Semifonte was a fortified city in Tuscany, Italy, built during the late 12th century and destroyed after a siege by Florence in 1202. Its remains are within the modern comune of Barberino Val d'Elsa.

It was sited midway between Florence and Siena on a hill overlooking the Elsa valley and the intersection of the two main routes in the area, the Via Francigena and the Via Chiantigiana, so enabling it to control trade in Tuscany. This dominant position proved to be its downfall.

The peace treaty required the surviving inhabitants to demolish their own city, exiled them all, and forbade any further building on the site. Supposedly salt was plowed into the ground. After the demolition, the stone was transported to nearby Barberino Val d'Elsa and was used in 1204, to build the walls that still stand today.

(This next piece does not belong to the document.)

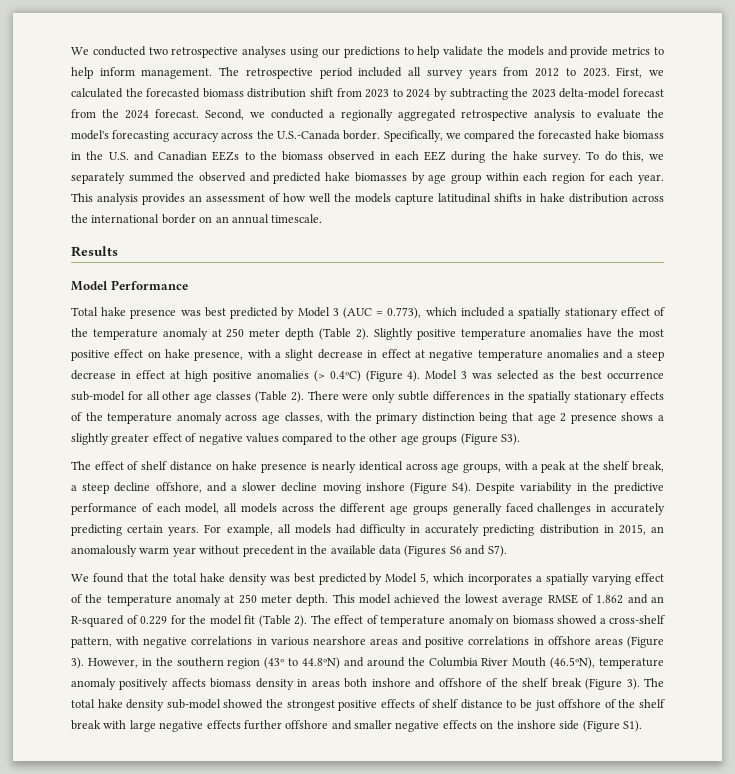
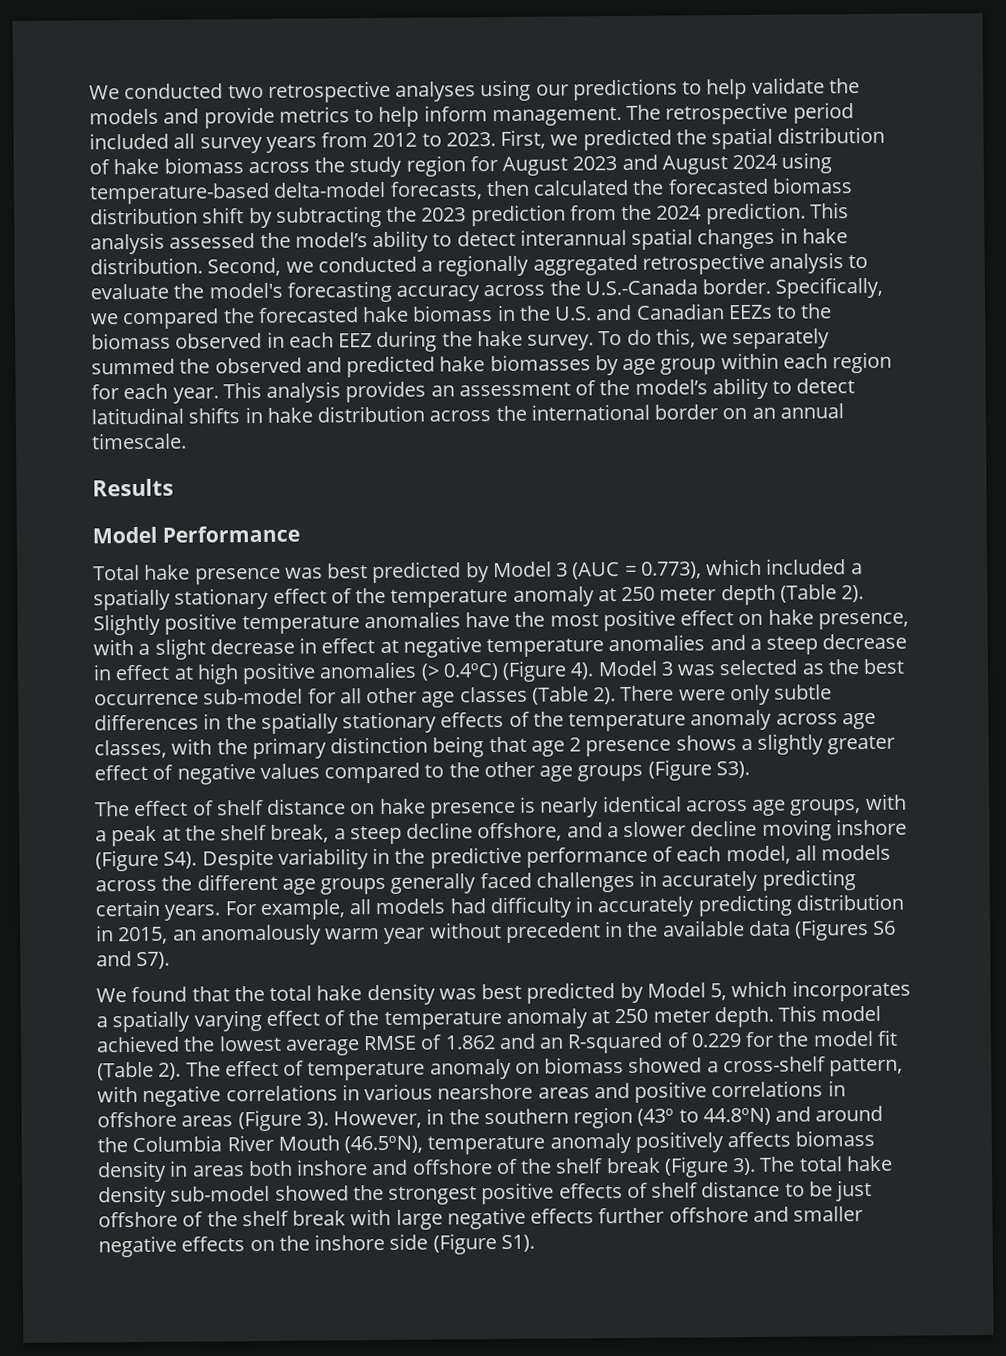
- First, we calculated the forecasted biomass distribution shift from 2023 to 2024 by subtracting the 2023 delta-model forecast from the 2024 forecast.
+ First, we predicted the spatial distribution of hake biomass across the study region for August 2023 and August 2024 using temperature-based delta-model forecasts, then calculated the forecasted biomass distribution shift by subtracting the 2023 prediction from the 2024 prediction. This analysis assessed the model’s ability to detect interannual spatial changes in hake distribution.
- This analysis provides an assessment of how well the models capture latitudinal shifts in hake distribution across the international border on an annual timescale.
+ This analysis provides an assessment of the model’s ability to detect latitudinal shifts in hake distribution across the international border on an annual timescale.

It was not until the 16th century that a commemorative chapel, dedicated to St Michael, was built on the site of Semifonte, by Santi di Tito in 1597; or in the 18th century by the Lorena family. The dome surmounting the chapel is a one-eighth scale replica of Brunelleschi's dome on the cathedral of Florence,

Today, very little remains of the city: one truncated tower of the southern gate (Porta San Niccolò) and a nearby chapel, plus various buried remains. These are to be found on the summit of the hill above the village of Petrognano-Semifonte, which dates back to the time of the city and stood outside the walls.

The Florentine campaign is documented in the archives of Florence. The events were also described by Pace di Certaldo, a contemporary author. There is a modern account in Italian in the book "Semifonte" by Enzo Salvini.